If a line below includes the string "code", copy it.

= = = = = = =

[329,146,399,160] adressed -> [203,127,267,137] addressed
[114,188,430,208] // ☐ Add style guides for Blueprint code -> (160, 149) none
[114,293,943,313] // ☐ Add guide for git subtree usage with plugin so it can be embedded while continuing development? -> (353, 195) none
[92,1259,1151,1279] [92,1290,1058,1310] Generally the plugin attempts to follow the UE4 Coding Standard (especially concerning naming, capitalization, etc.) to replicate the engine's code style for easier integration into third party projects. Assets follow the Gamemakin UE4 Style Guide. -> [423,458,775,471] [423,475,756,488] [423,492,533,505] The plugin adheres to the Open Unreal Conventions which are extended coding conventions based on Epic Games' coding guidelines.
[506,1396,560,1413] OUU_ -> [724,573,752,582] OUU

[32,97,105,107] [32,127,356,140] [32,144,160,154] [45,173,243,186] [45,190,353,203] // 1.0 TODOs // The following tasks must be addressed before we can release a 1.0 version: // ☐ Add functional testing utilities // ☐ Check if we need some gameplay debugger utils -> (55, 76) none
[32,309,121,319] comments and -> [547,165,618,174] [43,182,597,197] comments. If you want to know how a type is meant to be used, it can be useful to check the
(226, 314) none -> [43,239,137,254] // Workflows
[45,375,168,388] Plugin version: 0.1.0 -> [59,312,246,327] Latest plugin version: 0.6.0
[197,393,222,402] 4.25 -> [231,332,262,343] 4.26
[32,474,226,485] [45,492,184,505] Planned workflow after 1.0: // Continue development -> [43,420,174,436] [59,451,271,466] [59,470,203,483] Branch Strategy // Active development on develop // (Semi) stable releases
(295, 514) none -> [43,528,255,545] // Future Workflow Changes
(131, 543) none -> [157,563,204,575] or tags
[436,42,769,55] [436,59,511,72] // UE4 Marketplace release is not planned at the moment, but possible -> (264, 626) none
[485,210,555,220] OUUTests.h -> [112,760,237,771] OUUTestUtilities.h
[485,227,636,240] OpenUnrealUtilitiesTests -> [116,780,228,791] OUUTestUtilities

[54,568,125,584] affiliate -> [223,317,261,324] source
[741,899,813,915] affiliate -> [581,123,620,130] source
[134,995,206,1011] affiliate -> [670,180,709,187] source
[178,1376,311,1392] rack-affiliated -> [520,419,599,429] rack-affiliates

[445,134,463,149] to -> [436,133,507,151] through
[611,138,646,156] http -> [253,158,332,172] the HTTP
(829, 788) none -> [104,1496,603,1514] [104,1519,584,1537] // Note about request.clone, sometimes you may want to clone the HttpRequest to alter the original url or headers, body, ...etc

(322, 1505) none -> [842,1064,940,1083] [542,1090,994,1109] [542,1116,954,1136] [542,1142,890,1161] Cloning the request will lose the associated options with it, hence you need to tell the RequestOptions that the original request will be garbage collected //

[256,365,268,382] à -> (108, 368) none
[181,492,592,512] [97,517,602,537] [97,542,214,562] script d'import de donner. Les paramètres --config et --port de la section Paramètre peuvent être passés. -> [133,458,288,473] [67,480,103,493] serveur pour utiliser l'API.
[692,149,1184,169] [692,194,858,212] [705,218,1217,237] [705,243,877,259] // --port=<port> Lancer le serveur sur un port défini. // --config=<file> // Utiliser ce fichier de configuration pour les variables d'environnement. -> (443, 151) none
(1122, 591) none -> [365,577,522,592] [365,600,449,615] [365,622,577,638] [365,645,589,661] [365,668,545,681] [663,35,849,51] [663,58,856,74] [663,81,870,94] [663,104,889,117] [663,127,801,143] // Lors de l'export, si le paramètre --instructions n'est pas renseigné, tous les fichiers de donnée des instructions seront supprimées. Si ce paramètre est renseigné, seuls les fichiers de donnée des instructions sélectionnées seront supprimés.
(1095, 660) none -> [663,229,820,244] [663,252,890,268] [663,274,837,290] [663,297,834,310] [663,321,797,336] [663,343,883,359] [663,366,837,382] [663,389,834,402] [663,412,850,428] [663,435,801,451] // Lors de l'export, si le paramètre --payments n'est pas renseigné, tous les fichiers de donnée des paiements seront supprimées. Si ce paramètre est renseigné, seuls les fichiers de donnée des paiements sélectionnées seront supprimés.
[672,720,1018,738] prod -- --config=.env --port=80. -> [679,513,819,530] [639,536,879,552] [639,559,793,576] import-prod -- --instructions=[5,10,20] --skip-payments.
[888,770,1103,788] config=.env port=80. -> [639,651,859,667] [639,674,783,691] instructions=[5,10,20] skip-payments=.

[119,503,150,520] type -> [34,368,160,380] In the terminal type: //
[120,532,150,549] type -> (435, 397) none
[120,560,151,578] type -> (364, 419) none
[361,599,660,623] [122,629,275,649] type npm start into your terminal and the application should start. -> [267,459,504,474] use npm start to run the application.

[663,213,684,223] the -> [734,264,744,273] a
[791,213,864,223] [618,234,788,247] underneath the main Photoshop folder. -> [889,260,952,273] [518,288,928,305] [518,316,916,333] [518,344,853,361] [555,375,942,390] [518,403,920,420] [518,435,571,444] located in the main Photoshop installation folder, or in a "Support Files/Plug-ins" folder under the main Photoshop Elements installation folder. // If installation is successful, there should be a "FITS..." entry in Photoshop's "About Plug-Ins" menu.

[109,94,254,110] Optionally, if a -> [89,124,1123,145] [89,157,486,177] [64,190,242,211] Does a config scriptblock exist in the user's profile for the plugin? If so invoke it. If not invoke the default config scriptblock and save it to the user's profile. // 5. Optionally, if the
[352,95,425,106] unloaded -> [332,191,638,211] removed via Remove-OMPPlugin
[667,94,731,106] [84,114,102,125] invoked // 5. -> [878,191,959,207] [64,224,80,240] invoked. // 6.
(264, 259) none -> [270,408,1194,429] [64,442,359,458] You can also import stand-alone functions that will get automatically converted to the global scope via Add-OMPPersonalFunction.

= = = = = = =

**SOLUTION TO THIS PROBLEM**
[114,188,430,208] // ☐ Add style guides for Blueprint code -> (160, 149) none
[92,1259,1151,1279] [92,1290,1058,1310] Generally the plugin attempts to follow the UE4 Coding Standard (especially concerning naming, capitalization, etc.) to replicate the engine's code style for easier integration into third party projects. Assets follow the Gamemakin UE4 Style Guide. -> [423,458,775,471] [423,475,756,488] [423,492,533,505] The plugin adheres to the Open Unreal Conventions which are extended coding conventions based on Epic Games' coding guidelines.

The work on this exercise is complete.